When my husband needed to be hospitalized, I stayed with him to help him to the bathroom, after having a colonoscopy prep. There was no way that there were enough nurses or ancillary care givers to do that. He was given an inappropriate medication that should have been only used for someone with an upper GI bleed, as it was a PPI. My husband had a lower GI bleed of bright red blood. Admin knew that we were unhappy with the situation and they sent a "patient care excellence" administrator to speak with us. When we spoke up about inadequate staffing and other issues, regarding hospitalists not speaking with our PCP and ordering an inappropriate medication, he suddenly had to leave to "attend a meeting," and we never saw him again.

Hospital care is not optimum, or anywhere near even adequate, and the two of the issues are insufficient staffing, and hospitalists who do not communicate with patients' PCPs.

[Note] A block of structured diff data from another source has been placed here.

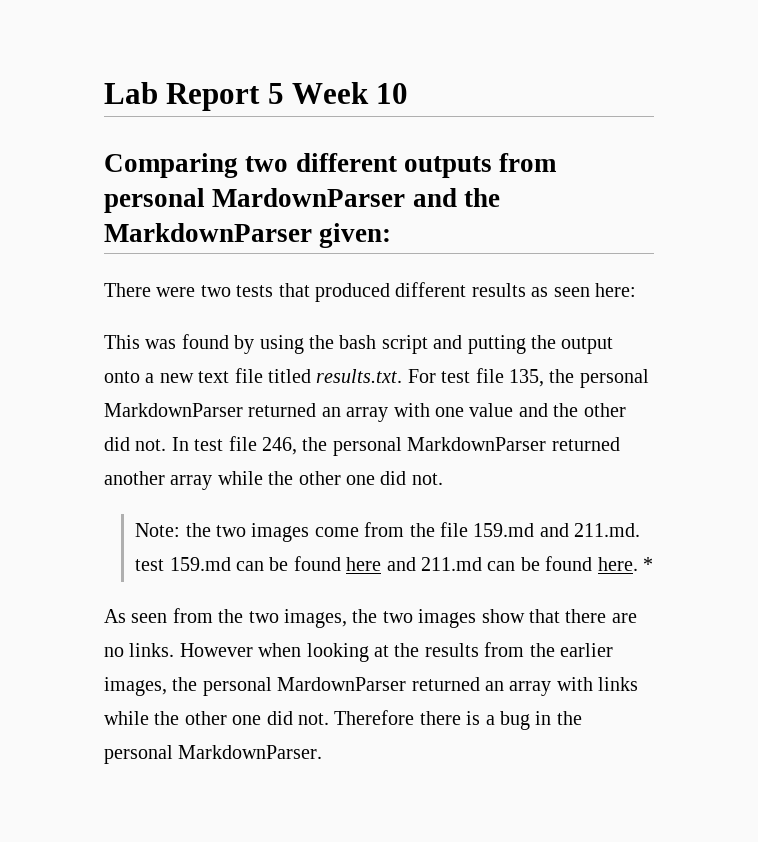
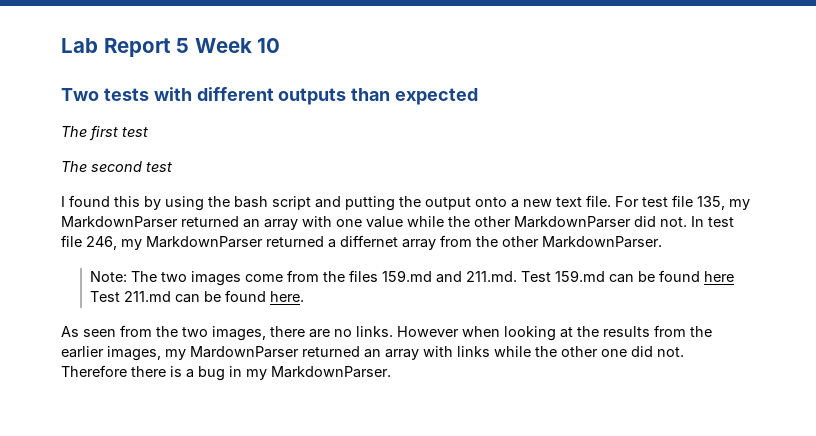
[104,153,558,178] [104,188,500,213] [104,223,392,248] [104,282,636,302] [104,334,229,349] Comparing two different outputs from personal MardownParser and the MarkdownParser given: // There were two tests that produced different results as seen here: // This was found -> [61,87,479,105] [61,125,148,141] [61,161,172,172] [61,195,140,207] Two tests with different outputs than expected // The first test // The second test // I found this
[234,368,403,383] file titled results.txt. -> [586,195,611,207] file.
[549,369,649,388] the personal -> [729,199,750,210] my
[518,403,626,417] and the other -> [407,216,631,228] while the other MarkdownParser
[302,437,620,456] [104,471,443,490] the personal MarkdownParser returned another array while the other one did not. -> [121,235,662,250] my MarkdownParser returned a differnet array from the other MarkdownParser.
[185,523,211,537] the -> [130,271,157,282] The
[440,522,469,537] file -> [348,270,378,282] files
[135,559,165,571] test -> [520,271,551,282] Test
[386,557,416,571] and -> [89,291,120,302] Test
[643,557,654,571] * -> (304, 296) none
[352,609,560,628] the two images show that -> (266, 333) none
[172,677,272,696] the personal -> [165,349,186,360] my
[556,711,582,725] [104,745,173,764] the personal -> [246,369,267,380] my

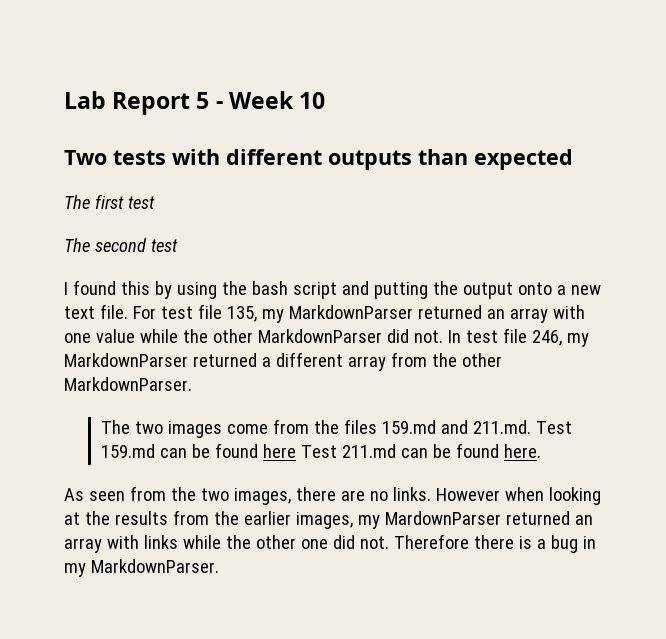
(190, 45) none -> [215,101,223,109] -
[340,235,398,247] differnet -> [275,352,343,367] different
[89,271,127,282] Note: -> (192, 384) none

My daughter in law's dad was in the Hospital recently. His IV pump started beeping, he rang the call bell. The CNA came in the room and said she would have to get the Nurse. She then stated that the Hospital planned to send all the CNA's to class to learn how to set and restart the IV pumps. She was a older CNA and said she did not want to be responsible for anything to do with the IV pump, but was told that will be one of her new job responsibilities once she is trained. So yes Nurses are being replace rather quickly. People need to be aggressive with their loved ones regarding medical care and know who is preforming the care.